Charting the Mechanics of Human Aging

Andrew RutenbergSpring, 2016

Andrew Rutenberg has always had a keen interest in biology. The Dalhousie University physics professor says that he chose the field of physics because he loves the simple way that the discipline explains the world around us. But he is also applying his physics training to the study of biological systems.

Rutenberg began his exploration of biological systems by building computational models of bacteria – one celled organisms that he describes as “functional nanomachines.” He spent years studying the mechanics of cell division, how bacteria moved proteins from inside to outside, and how parasitic phages kill their bacterial hosts. All are complicated processes that require spatial and time awareness, something that seemed difficult for such simple organisms to accomplish. “A bacterium doesn’t have a brain”, says Rutenberg. “A single cell doesn’t have simple rulers or watches. We developed mathematical models for how those physical processes could work within a bacterial cell.”

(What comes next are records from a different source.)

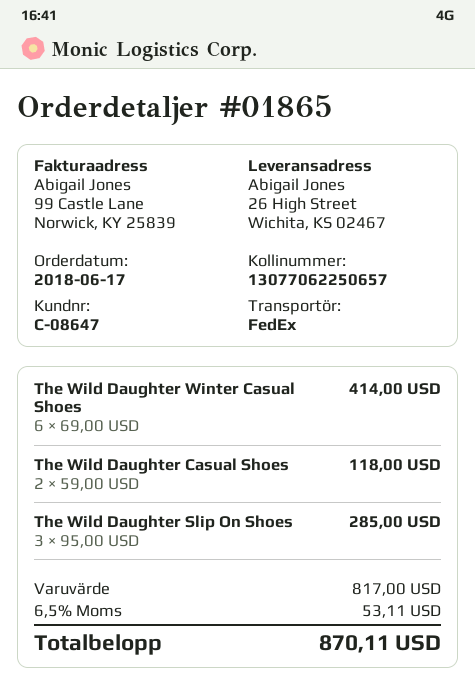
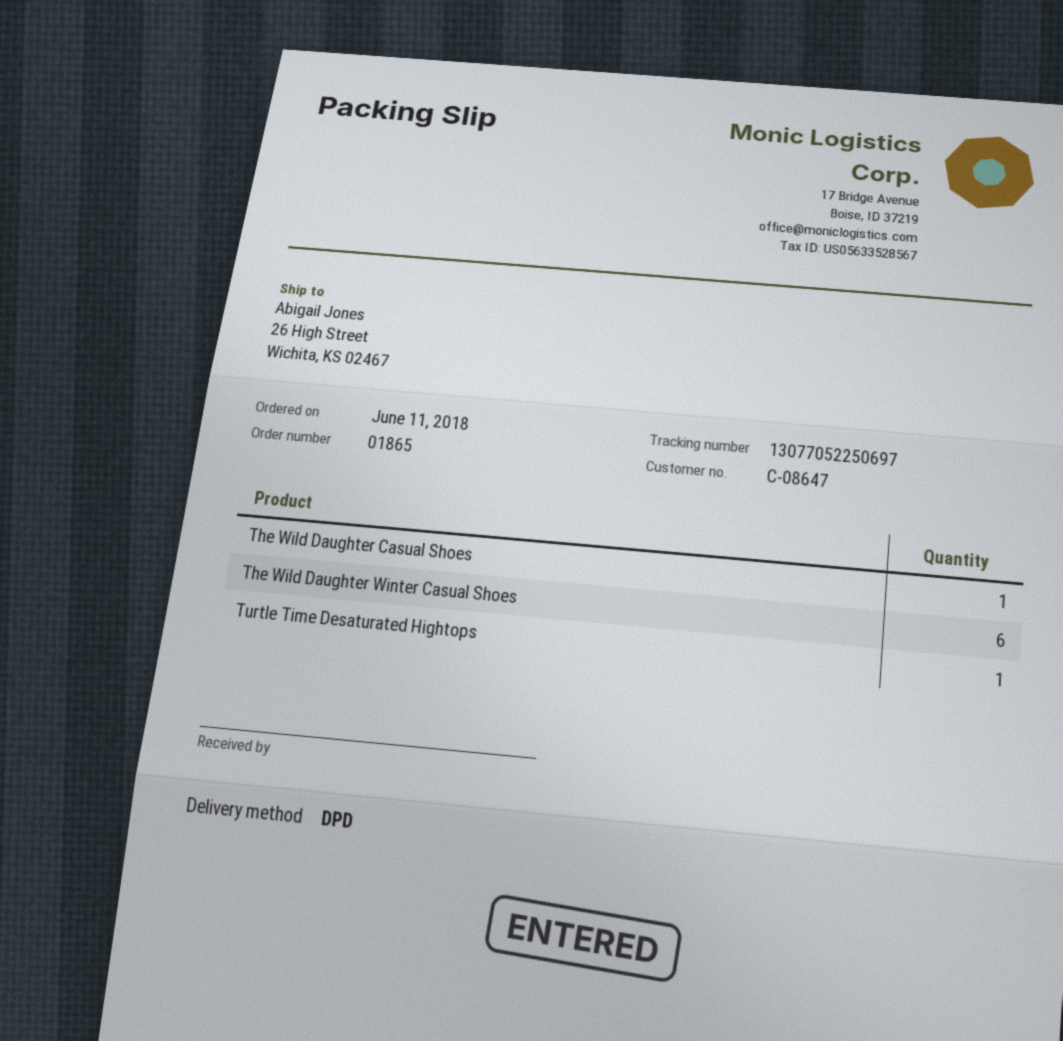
order date: 2018-06-17 -> 2018-06-11
shipping method: FedEx -> DPD
tracking number: 13077062250657 -> 13077052250697
The Wild Daughter Casual Shoes: 2 -> 1
The Wild Daughter Slip On Shoes: 3 -> none
Turtle Time Desaturated Hightops: none -> 1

Today Rutenberg is concentrating his research on human biology. He’s working with Ken Rockwood and Arnold Mitnitski, professors at the Dalhousie Faculty of Medicine, to develop a computational model of aging. Using the Frailty Index that was developed by Rockwood and Mitnitski, they try to better understand the mechanics of aging over a large statistical population by modelling conditions that affect the health and well-being of an aging population. Rutenberg and his ACENET Research Fellowship student Spencer Farrell have built their computational model using ACENET systems.

“We use models to try and understand cause and effect,” says Rutenberg. “By adjusting the parameters we can understand how the parameters in the model change how the model behaves.”

Farrell developed the algorithm that allows the model to run. He says computational power is the key to seamless operation of the model – something that the ACENET network is able to provide. “The model uses a lot of CPU time and storage space,” he says. “We typically run 10 million samples for each set of parameters. It takes about an hour and generates about 50 gigabytes of information.” That scale is the key to accuracy, according to Rutenberg.

“Biological systems are noisy, nonlinear and typically far from equilibrium. They’re living systems and they’re complex. While from our background in physics our impulse is to simplify them, you can only simplify so far before you lose all the interesting science. We simply can’t make headway with complex mathematical models with pen and paper; we have to solve them computationally.”

“ACENET facilities provide what scientists need,” Rutenberg says. “It’s what almost everyone uses now.”